OSIRIS-REx (Origins, Spectral Interpretation, Resource Identification, Security -- Regolith Explorer) is a Goddard-managed mission, led by the University of Arizona, that will be launched toward asteroid "1999 RQ36" in 2016 and return a sample to Earth in 2023. The OSIRIS-REx team is led by Dr. Michael Drake, Director of the University of Arizona's Lunar and Planetary Laboratory. 

The Tagish Lake research was funded by the Natural Sciences and Engineering Research Council of Canada, the Alberta Ingenuity Fund, and NASA. 

Tuesday, June 14, 2011

Goals of ESA's Mars Demonstration Lander

In the previous post, I reported on the instruments planned for ESA's 2016 demonstration Mars lander.  Questions have been asked as to why this lander will be purely battery powered with a life on the surface of a day or two.  I wrote to Giacinto Gianfiglio, ExoMars System Engineering Manager, and asked him why solar panels allowing longer life had not been included.  He replied,


"In a larger Lander configuration indeed there were deployable solar array panels foreseen, but this solution would have implied:


-     soft landing with air bags (that we have now discarded for volume-mass-cost reasons)
-     deployable panels of the landed structures (that we have now discarded for volume-mass-cost reasons)

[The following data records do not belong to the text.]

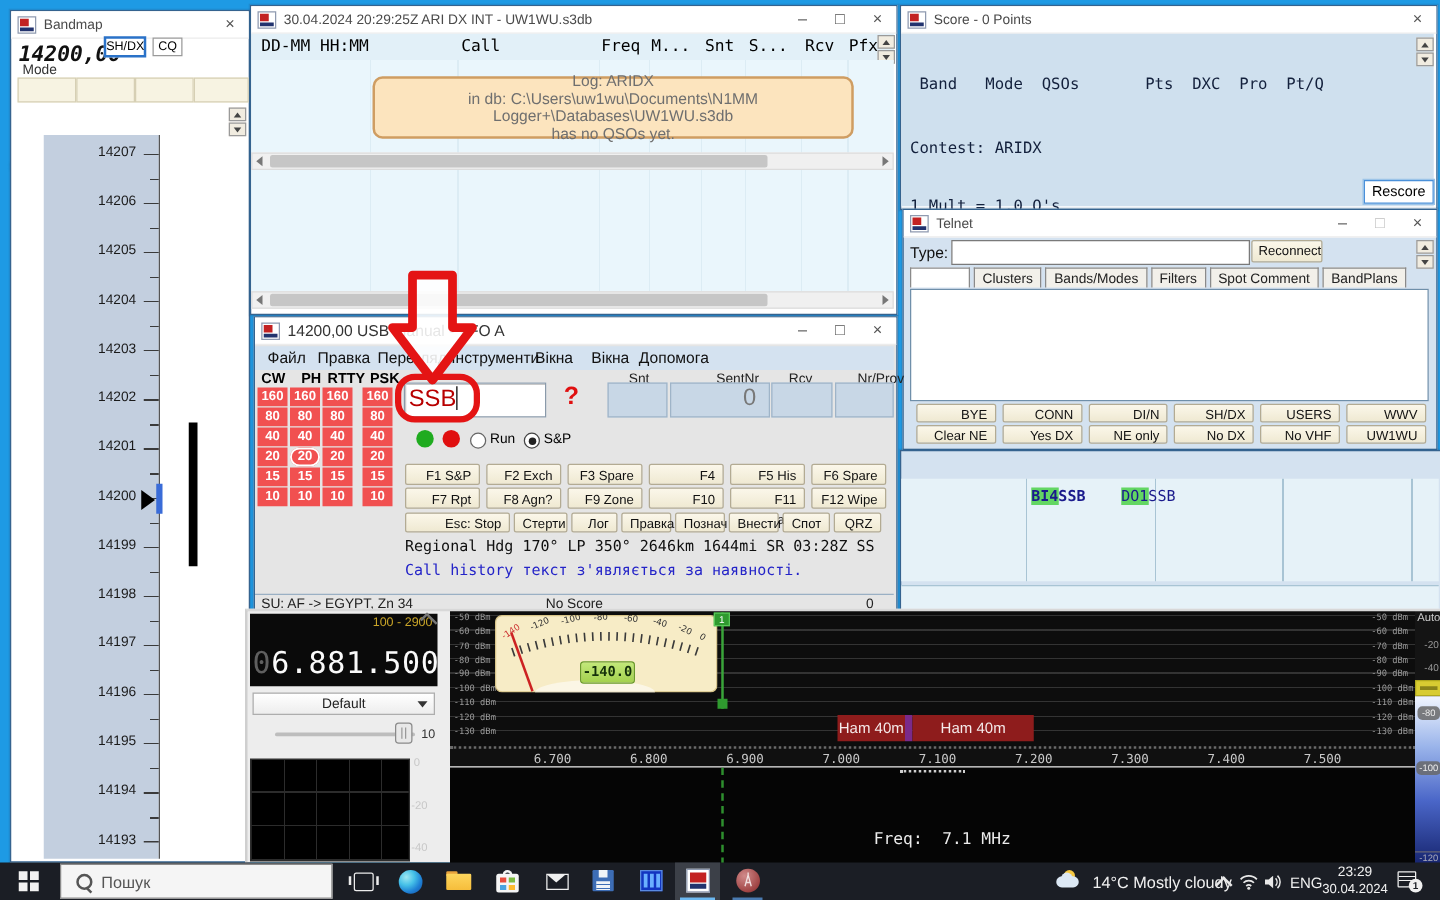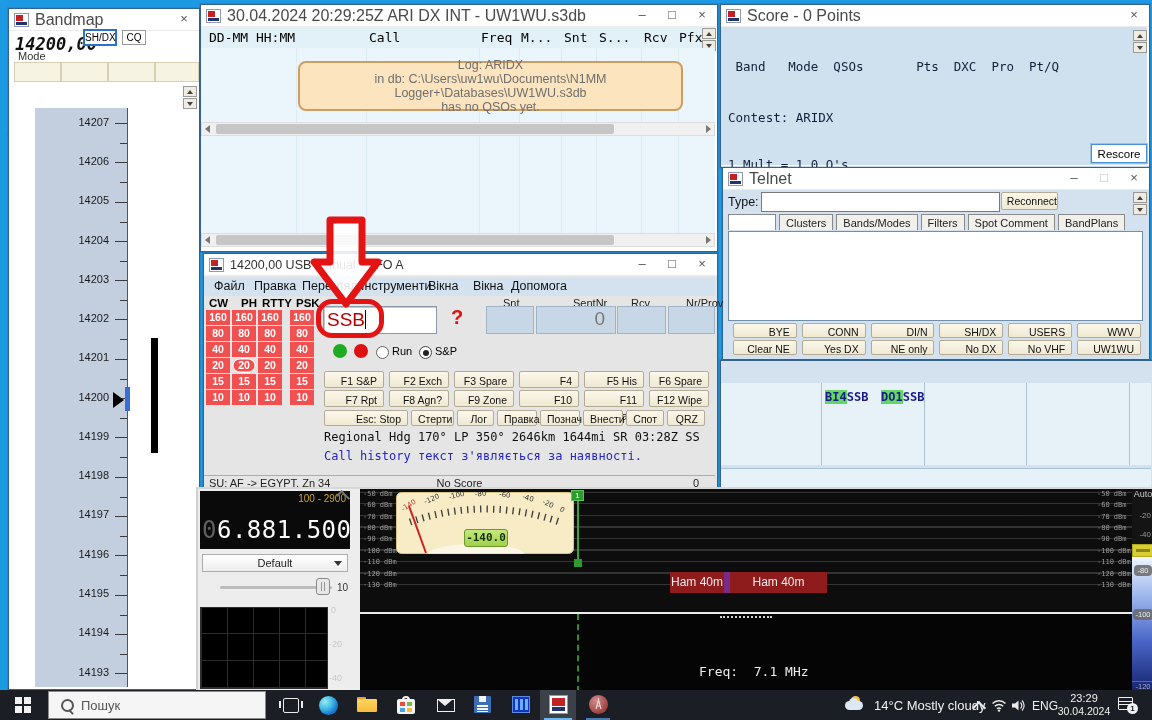--- a/index.html
+++ b/index.html
@@ -4,21 +4,21 @@
 <style>
   html,body{margin:0;padding:0}
   body{width:1152px;height:720px;position:relative;overflow:hidden;
        background:#1e9ae4;font-family:"Liberation Sans",sans-serif;
        -webkit-font-smoothing:antialiased}
   .abs{position:absolute}
   .mono{font-family:"DejaVu Sans Mono",monospace}
   .win{position:absolute;background:#fff;border:1px solid #35638f;box-shadow:0 0 0 1px rgba(40,90,140,.25)}
   .tbar{position:absolute;left:0;top:0;right:0;height:22px;background:#fff;display:flex;align-items:center;
         padding-left:5px;gap:6px;border-bottom:1px solid #ececec;box-sizing:border-box}
-  .ttext{font-size:16px;color:#4a4a4a;white-space:nowrap}
+  .ttext{font-size:11px;color:#4a4a4a;white-space:nowrap}
   .tbtns{margin-left:auto;display:flex;height:22px}
   .tb{width:30px;text-align:center;line-height:20px;font-size:13px;color:#555}
   .tb.dis{color:#c0c0c0}
   .nicon{width:15px;height:14px;background:#fff;border:1px solid #8f9ab0;position:relative;flex:none;box-sizing:border-box}
   .nicon::before{content:"";position:absolute;left:1px;top:1px;width:7px;height:6px;background:#c32222}
   .nicon::after{content:"";position:absolute;left:1px;right:1px;bottom:1px;height:3px;background:#22336e}
   .spin{position:absolute;width:14px;display:flex;flex-direction:column;gap:1px}
   .spin span{height:11px;background:#f1ece0;border:1px solid #9a9a9a;position:relative;box-sizing:border-box}
   .spin span::after{content:"";position:absolute;left:3px;border-left:3px solid transparent;border-right:3px solid transparent}
   .spin .up::after{top:3px;border-bottom:4px solid #444}
@@ -309,21 +309,21 @@
     <span style="position:absolute;right:16px;top:1px">0</span>
   </div>
 </div>
 
 <div class="win" style="left:720px;top:360px;width:432px;height:132px;background:#d4e2f0">
   <div class="abs" style="left:0;top:22px;width:430px;height:82px;background:#e6f2f8;
               background-image:linear-gradient(90deg,transparent 100px,#a8c4d4 100px,#a8c4d4 101px,transparent 101px,transparent 203px,#a8c4d4 203px,#a8c4d4 204px,transparent 204px,transparent 305px,#a8c4d4 305px,#a8c4d4 306px,transparent 306px,transparent 408px,#a8c4d4 408px,#a8c4d4 409px,transparent 409px)">
     <span class="abs mono" style="left:104px;top:7px;font-size:12px;font-weight:bold;color:#1a1a8c">
       <span style="background:#63d663">BI4</span><span>SSB</span>
     </span>
-    <span class="abs mono" style="left:160px;top:7px;font-size:12px;font-weight:bold;color:#1a1a8c">
+    <span class="abs mono" style="left:176px;top:7px;font-size:12px;font-weight:normal;color:#1a1a8c">
       <span style="background:#63d663">DO1</span><span>SSB</span>
     </span>
   </div>
   <div class="abs" style="left:0;top:107px;width:430px;height:21px;background:#e6f2f8;border-top:1px solid #a8c4d4"></div>
 </div>
 
 <div class="abs" style="left:196px;top:487px;width:956px;height:203px;background:#ededed;border-top:2px solid #d8d8d8;border-left:2px solid #cfcfcf;box-sizing:border-box">
 
   <div class="abs" style="left:2px;top:2px;width:150px;height:58px;background:#0a0a0a">
     <span class="abs" style="right:4px;top:2px;font-size:10px;color:#c8a428">100 - 2900</span>
@@ -388,20 +388,31 @@
     <div class="abs" style="left:217px;top:1px;width:2px;height:77px;background:#3aa43a"></div>
     <div class="abs" style="left:211px;top:1px;width:13px;height:11px;background:#2f9a2f;border:1px solid #58c858;box-sizing:border-box;
                 color:#fff;font-size:8px;text-align:center;line-height:9px">1</div>
     <div class="abs" style="left:214px;top:70px;width:8px;height:8px;background:#2f9a2f"></div>
 
     <div class="bandbar" style="left:310px;width:54px;background:#8e1c1c">Ham 40m</div>
     <div class="bandbar" style="left:364px;width:6px;background:#7a2a8a"></div>
     <div class="bandbar" style="left:370px;width:97px;background:#8e1c1c">Ham 40m</div>
   </div>
 
+  <div class="abs" style="left:162px;top:108px;width:772px;height:16px;background:#101010;border-top:2px dotted #6a6a6a;box-sizing:border-box">
+    <span class="xtick" style="left:64px">6.700</span>
+    <span class="xtick" style="left:141px">6.800</span>
+    <span class="xtick" style="left:218px">6.900</span>
+    <span class="xtick" style="left:295px">7.000</span>
+    <span class="xtick" style="left:372px">7.100</span>
+    <span class="xtick" style="left:449px">7.200</span>
+    <span class="xtick" style="left:526px">7.300</span>
+    <span class="xtick" style="left:603px">7.400</span>
+    <span class="xtick" style="left:680px">7.500</span>
+  </div>
 
   <div class="abs" style="left:162px;top:125px;width:772px;height:78px;background:#050505;overflow:hidden">
     <div style="position:absolute;left:217px;top:0;width:0;height:78px;border-left:2px dashed #2e8f2e"></div>
     <div style="position:absolute;left:360px;top:2px;width:52px;height:0;border-top:2px dotted #cfcfcf"></div>
     <span class="abs mono" style="left:339px;top:50px;font-size:13px;color:#ececec;white-space:pre">Freq:  7.1 MHz</span>
   </div>
 
   <div class="abs" style="left:934px;top:0;width:22px;height:203px;background:#141414">
     <span style="position:absolute;left:0;right:0;top:0;text-align:center;font-size:9px;color:#cccccc">Auto</span>
     <span style="position:absolute;right:3px;top:22px;font-size:8px;color:#999">-20</span>

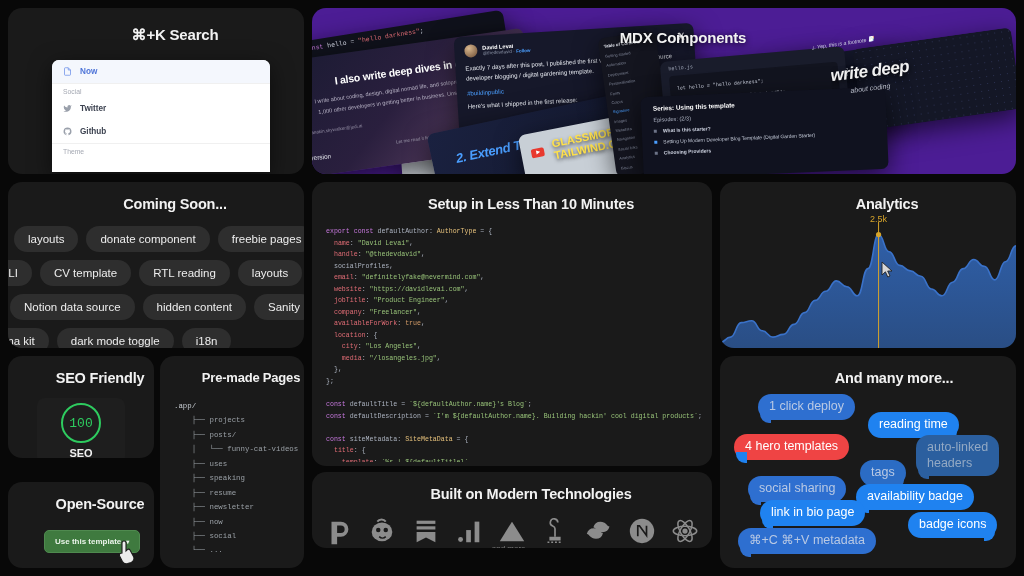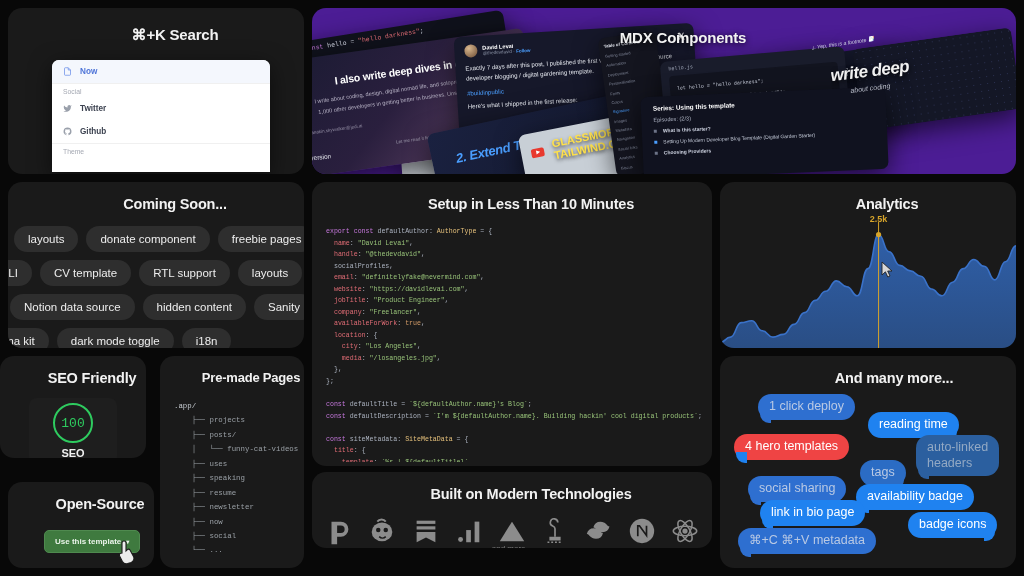--- a/index.html
+++ b/index.html
@@ -228,26 +228,26 @@
   .c-str { color:#98c379; } .c-pl { color:#abb2bf; } .c-num { color:#d19a66; }
   .c-prop { color:#e06c75; }
 
   
   #p-anal { left: 720px; top: 182px; width: 296px; height: 166px; }
   #p-anal .panel-title { margin-top: 14px; }
   .chart { position:absolute; left:0; right:0; bottom:0; height:126px; }
   .chart svg { width:100%; height:100%; display:block; }
   .chart-label {
     position:absolute; left:146px; top:32px; transform:translateX(-50%);
-    color:#d6a42a; font-size:9px; font-weight:700;
+    color:#d6a42a; font-size:9px; font-weight:400;
   }
   .cursor-arrow { position:absolute; left:148px; top:108px; z-index:5; }
 
   
-  #p-seo { left: 0; top: 356px; width: 146px; height: 102px; }
+  #p-seo { left: 8px; top: 356px; width: 146px; height: 102px; }
   #p-seo .panel-title { margin-top: 14px; }
   .seo-card {
     position:absolute; left:29px; top:42px; width:88px; height:66px;
     background:#1e1e1e; border-radius:8px;
     display:flex; flex-direction:column; align-items:center; justify-content:center; gap:4px;
   }
   .seo-ring {
     width:40px; height:40px; border-radius:50%;
     border:2.5px solid #2ecb5f;
     display:flex; align-items:center; justify-content:center;
@@ -449,21 +449,21 @@
     <div class="panel-title">Coming Soon...</div>
     <div class="tagrows">
       <div class="tagrow r1">
         <span class="tag">layouts</span>
         <span class="tag">donate component</span>
         <span class="tag">freebie pages</span>
       </div>
       <div class="tagrow r2">
         <span class="tag">CLI</span>
         <span class="tag">CV template</span>
-        <span class="tag">RTL support</span>
+        <span class="tag">RTL reading</span>
         <span class="tag">layouts</span>
       </div>
       <div class="tagrow r3">
         <span class="tag">Notion data source</span>
         <span class="tag">hidden content</span>
         <span class="tag">Sanity</span>
       </div>
       <div class="tagrow r4">
         <span class="tag">figma kit</span>
         <span class="tag">dark mode toggle</span>

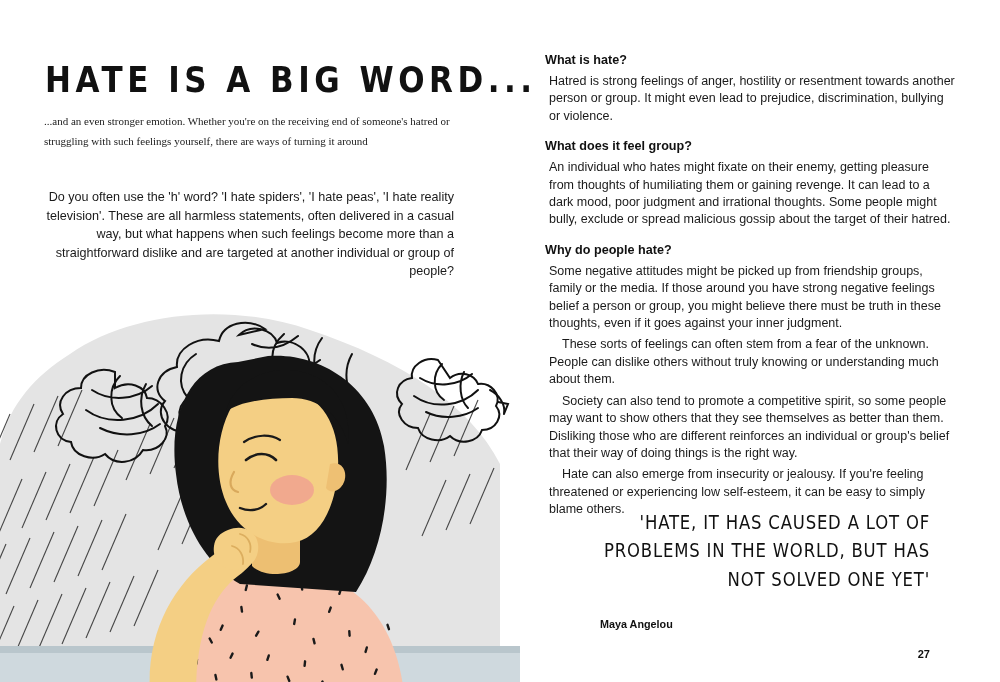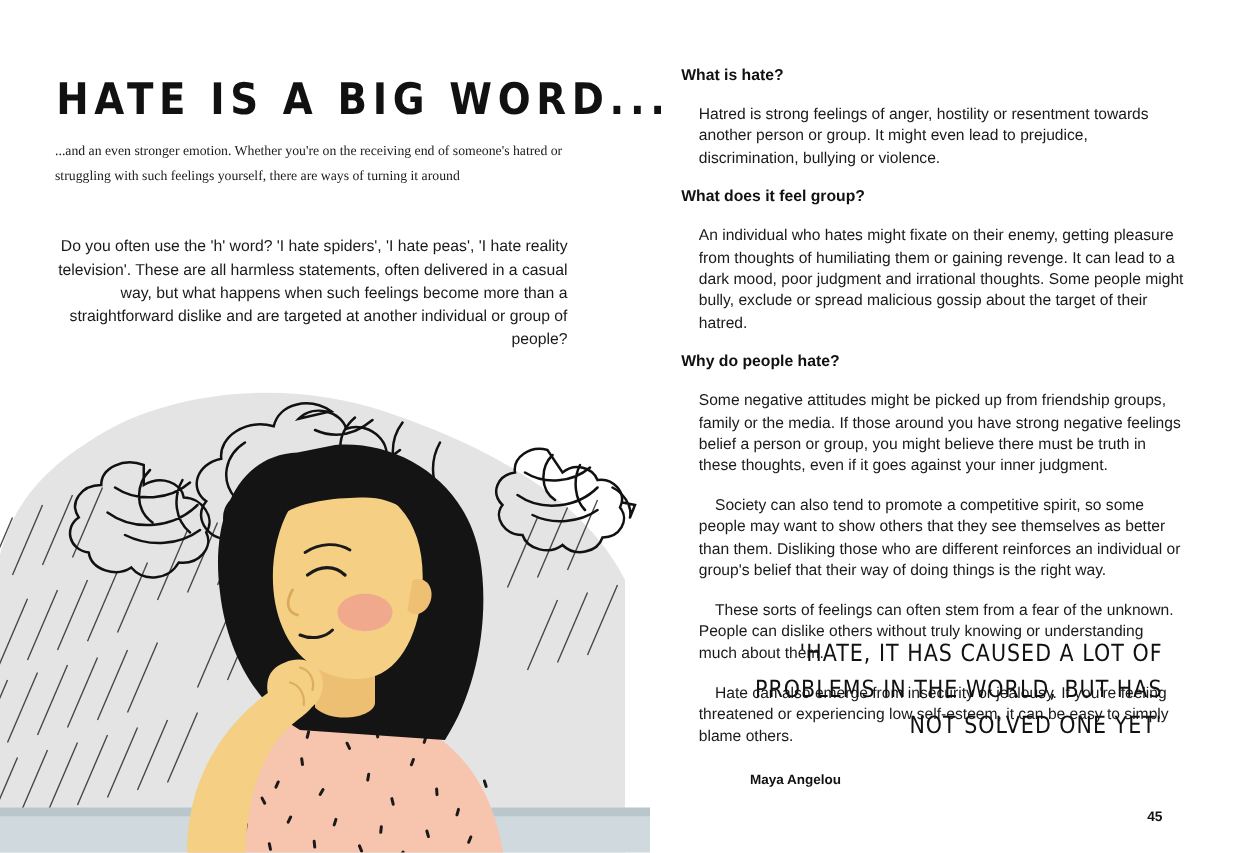--- a/index.html
+++ b/index.html
@@ -77,21 +77,21 @@
   }
   .sec { margin-bottom: 13px; }
   .sec h3 {
     margin: 0 0 1px 0;
     font-size: 12.6px;
     font-weight: bold;
     line-height: 17px;
     color: #111;
   }
   .sec p {
-    margin: 14px;
+    margin: 4px;
     font-size: 12.5px;
     line-height: 17.4px;
     color: #1a1a1a;
   }
   .sec p.ind { text-indent: 13px; }
   .body-col {
     position: absolute;
     left: 0;
     top: 52px;
     width: 416px;
@@ -274,23 +274,23 @@
     </div>
 
     <div class="sec">
       <h3>What does it feel group?</h3>
       <p>An individual who hates might fixate on their enemy, getting pleasure from thoughts of humiliating them or gaining revenge. It can lead to a dark mood, poor judgment and irrational thoughts. Some people might bully, exclude or spread malicious gossip about the target of their hatred.</p>
     </div>
 
     <div class="sec">
       <h3>Why do people hate?</h3>
       <p>Some negative attitudes might be picked up from friendship groups, family or the media. If those around you have strong negative feelings belief a person or group, you might believe there must be truth in these thoughts, even if it goes against your inner judgment.</p>
+      <p class="ind">These sorts of feelings can often stem from a fear of the unknown. People can dislike others without truly knowing or understanding much about them.</p>
       <p class="ind">Society can also tend to promote a competitive spirit, so some people may want to show others that they see themselves as better than them. Disliking those who are different reinforces an individual or group's belief that their way of doing things is the right way.</p>
-      <p class="ind">These sorts of feelings can often stem from a fear of the unknown. People can dislike others without truly knowing or understanding much about them.</p>
       <p class="ind">Hate can also emerge from insecurity or jealousy. If you're feeling threatened or experiencing low self-esteem, it can be easy to simply blame others.</p>
     </div>
 
   </div>
 
   <div class="quote">'HATE, IT HAS CAUSED A LOT OF PROBLEMS IN THE WORLD, BUT HAS NOT SOLVED ONE YET'</div>
   <div class="attrib">Maya Angelou</div>
-  <div class="folio">45</div>
+  <div class="folio">27</div>
 </div>
 
 </body></html>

We have also changed the mission objectives from a relatively long life lander (one to two months) to a "demo" lander of only about two days of surface life time ... this enables to survive with just batteries .... and gain all this is to save volume-mass-cost."


This lander is part of a larger effort by ESA to develop technologies to explore Mars that also includes development of the capabilities needed to design and operate a rover on Mars.  ESA's website states:


"The task of MREP [Mars Robotic Exploration Preparation Programme] is to define and prepare for the next steps that Europe will take after these [the 2016 mission]... ESA has a distinguished history of space science missions, but the demands of Mars Sample Return (MSR) mission mean moving the Agency far out of its technological comfort zone. ESA does not currently have expertise in precision soft-landing probes and operating them on planetary surfaces, identifying and retrieving samples and then – as is a requirement for MSR – having them take off again to dock remotely in Mars orbit. Then there is the difficulty of preserving the samples in pristine condition and getting them safely through re-entry back to the surface of the Earth... MREP sets up a framework for more systematic and structured international cooperation with the United States and other exploration partners in the decades to come, enabling an increased number of missions than either partner could achieve alone. The target is to have Europe present on each mission slot to Mars - which is every two years - as mission leader or important contributor."


Editorial Thoughts: Why create program focused technology development? The U.S. Decadal Survey report had this to say about the importance of technology development in enabling planetary missions: "Continued success of the NASA planetary exploration program depends upon two major elements. It is axiomatic that the sequence of flight projects must be carefully selected so that the highest priority questions in solar system science are addressed. But it is equally important that there be an ongoing, robust, stable technology development program that is aimed at the missions of the future, especially those missions that have great potential for discovery and are not within existing technology capabilities. Early investment in key technologies reduces the cost risk of complex projects, allowing them to be initiated with reduced uncertainty regarding their eventual total costs." 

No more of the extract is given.